Among the 510 pregnant women included herein, 271 and 239 cases had fetal weights of ≥ 3400 g and < 3400 g, respectively. Compared to the group with a fetal weight of < 3400 g, the group with a foetal weight of ≥ 3400 g had significantly higher vitamin D and BMD values (P < 0.05, Table 5).
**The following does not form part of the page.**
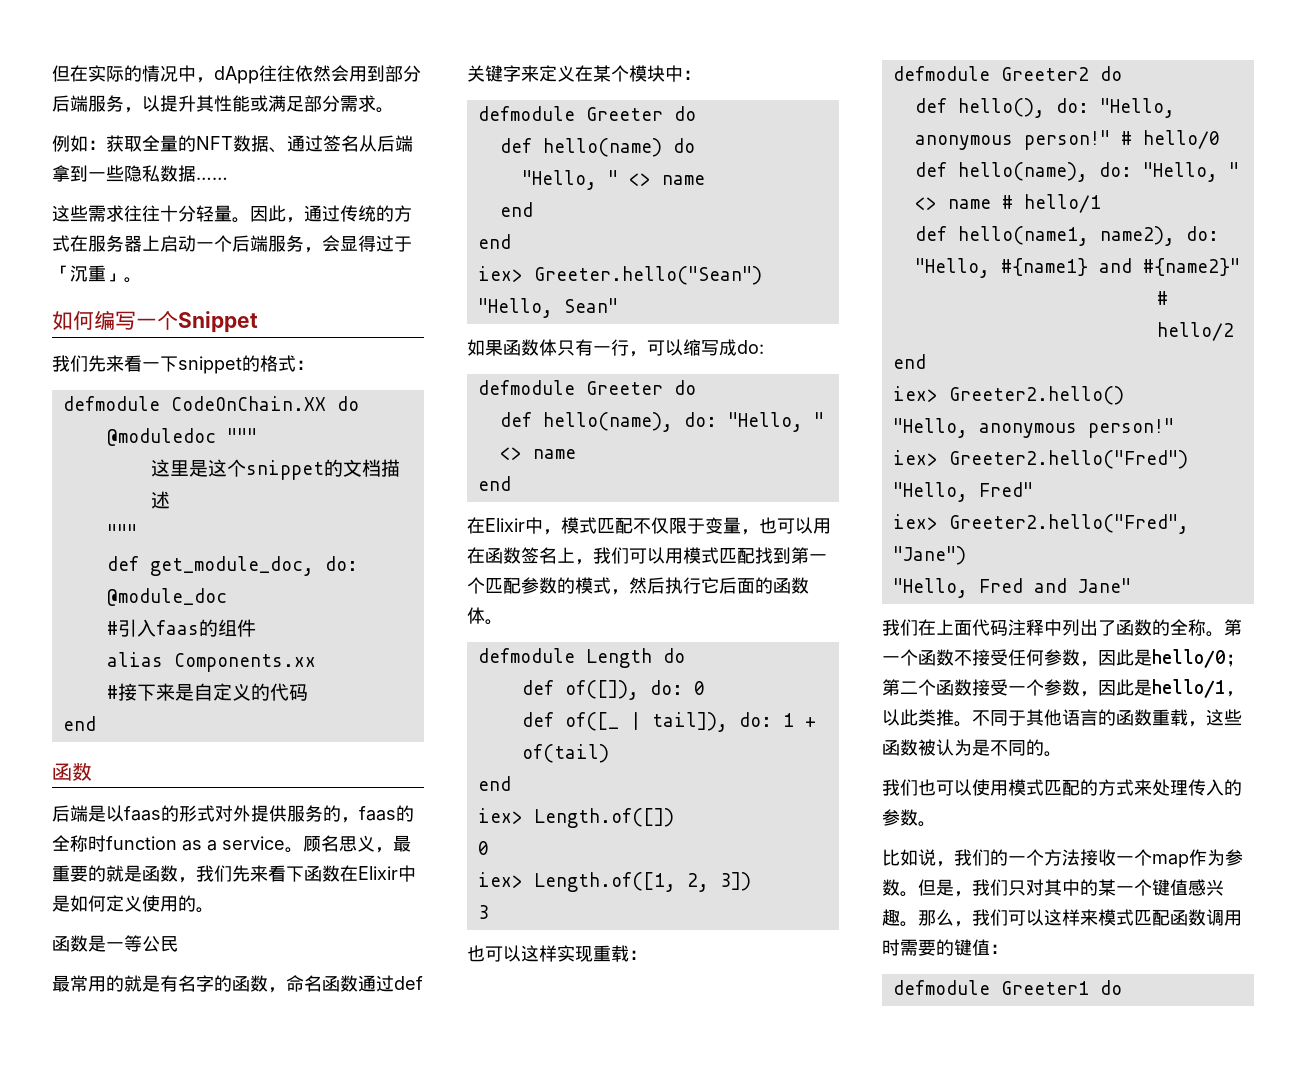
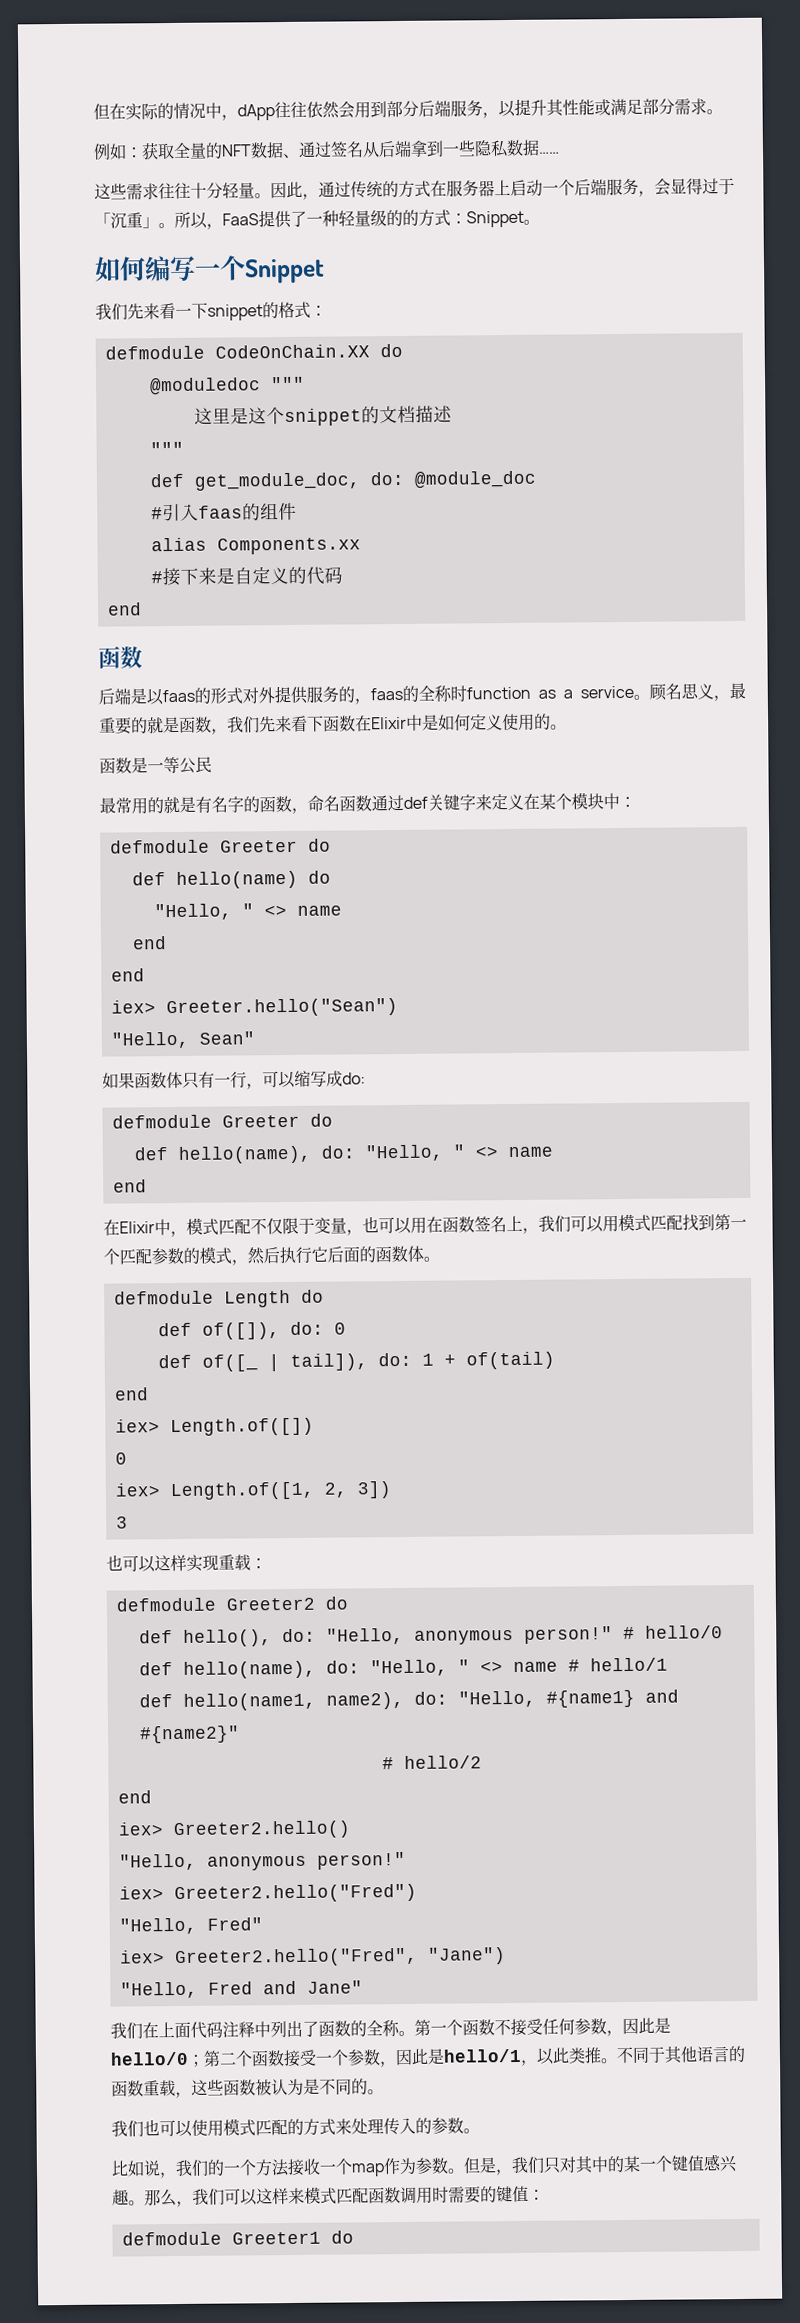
(142, 280) none -> [174,209,540,230] 所以，FaaS提供了一种轻量级的的方式：Snippet。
Univariate and multivariate logistic regression analyses were performed with ‘fetal weight < 3400 g’ as the dependent variable. The analysis revealed that vitamin D ≤ 14.7 ng/mL (OR: 1.610; 95%CI: 1.123–2.307; P = 0.009), BMD T-value ≤-1 (OR: 1.560; 95%CI: 1.085–2.243; P = 0.016), and gestational hypertension (OR: 4.262; 95% CI: 1.058–17.167; P = 0.041) were the independent risk factors for a fetal weight of < 3400 g (Table 5). A prediction model was constructed, and ROC curves were plotted [Fig. 3; AUC = 0.616 (0.572–0.659), sensitivity = 78.24%, and specificity = 40.59%]. Figure 4 shows the calibration curves. The Hosmer-Lemeshow test results (χ²=5.024, P = 0.541) indicated no significant difference between actual observations and predictions.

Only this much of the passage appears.